ENTRIES SHOWN »
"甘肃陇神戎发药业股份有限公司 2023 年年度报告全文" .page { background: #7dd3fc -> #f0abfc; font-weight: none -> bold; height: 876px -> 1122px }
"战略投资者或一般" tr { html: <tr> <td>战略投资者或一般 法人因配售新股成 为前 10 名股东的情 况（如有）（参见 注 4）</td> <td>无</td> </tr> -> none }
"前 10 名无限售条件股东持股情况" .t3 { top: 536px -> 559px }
* * *
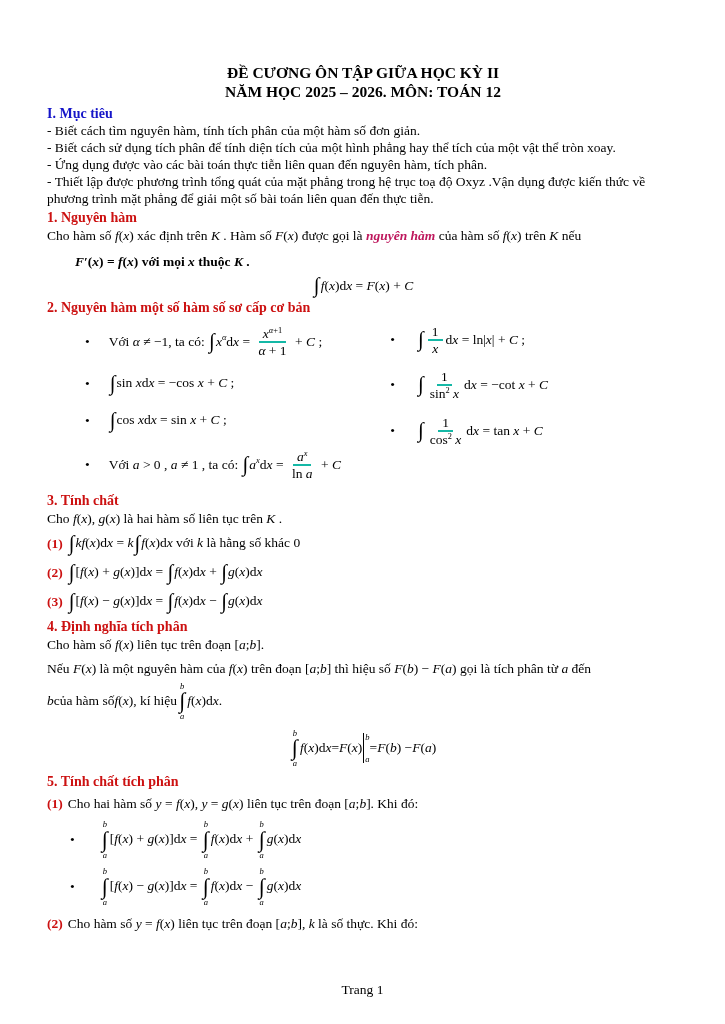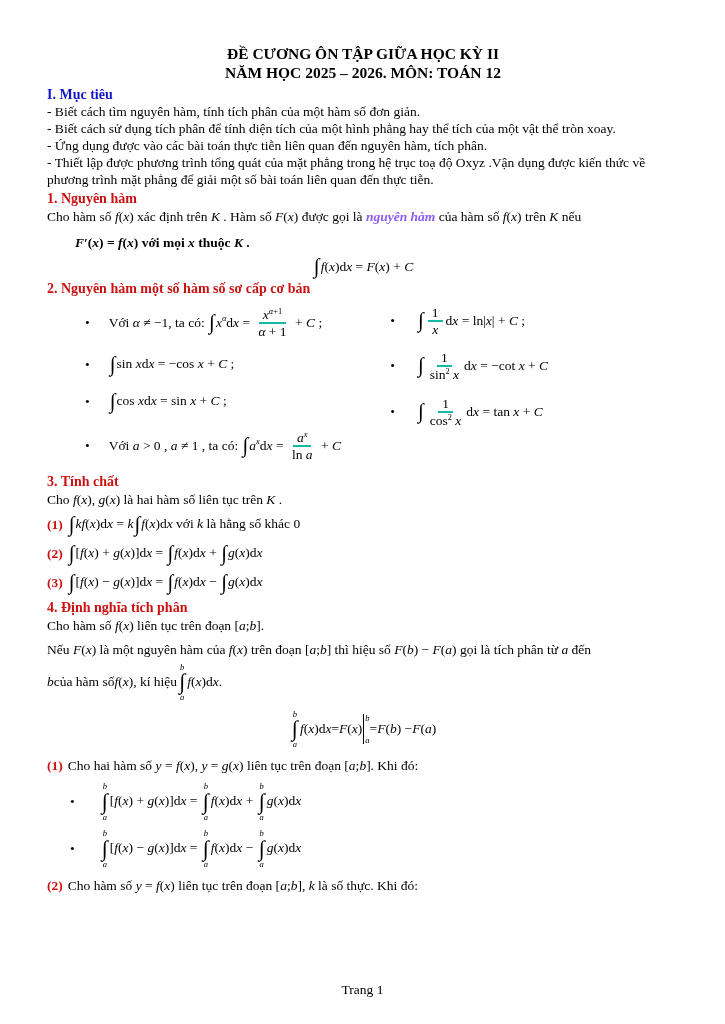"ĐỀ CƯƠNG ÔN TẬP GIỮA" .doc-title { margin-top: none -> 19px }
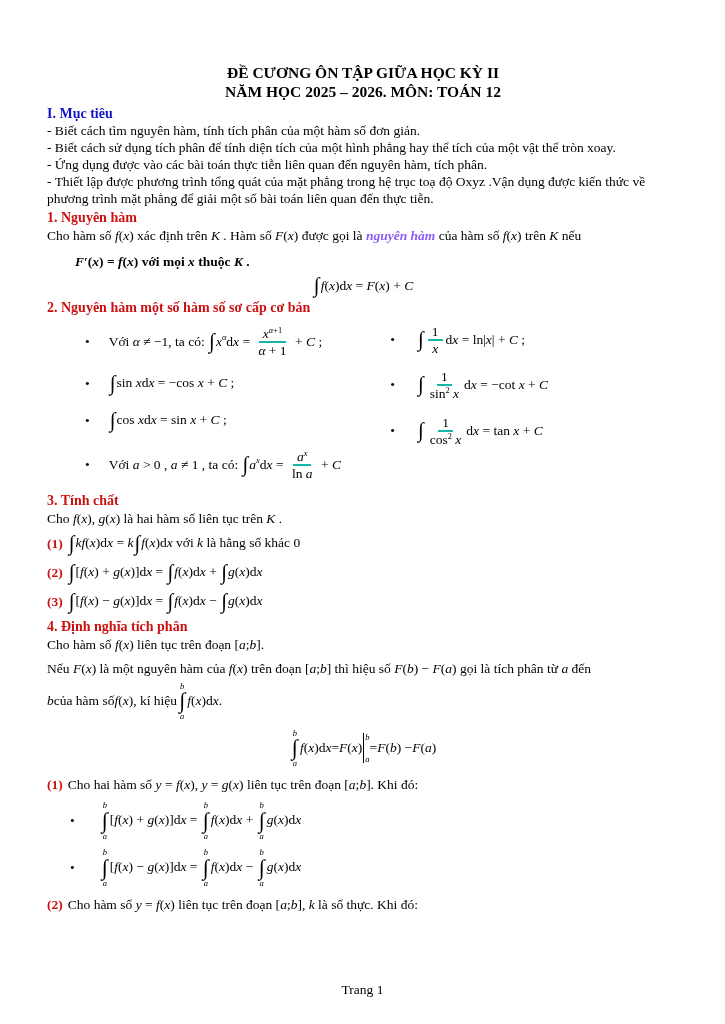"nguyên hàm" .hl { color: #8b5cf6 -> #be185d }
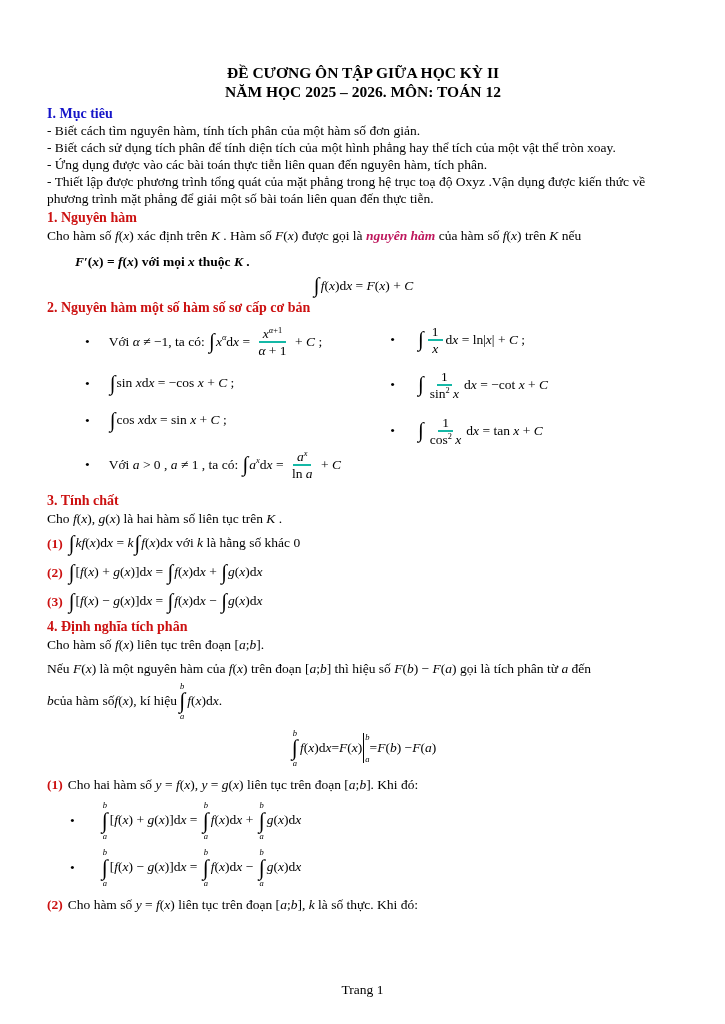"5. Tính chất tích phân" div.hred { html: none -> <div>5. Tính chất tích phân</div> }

AIM OF THE EXERCISE »
Please, from the material above, copy only the lines from the line with "html: <tr> <td>战略投资者或一般" up to and including the line with "top: 536px ->", exactly as written.

RESPONSE TO THE TASK »
"战略投资者或一般" tr { html: <tr> <td>战略投资者或一般 法人因配售新股成 为前 10 名股东的情 况（如有）（参见 注 4）</td> <td>无</td> </tr> -> none }
"前 10 名无限售条件股东持股情况" .t3 { top: 536px -> 559px }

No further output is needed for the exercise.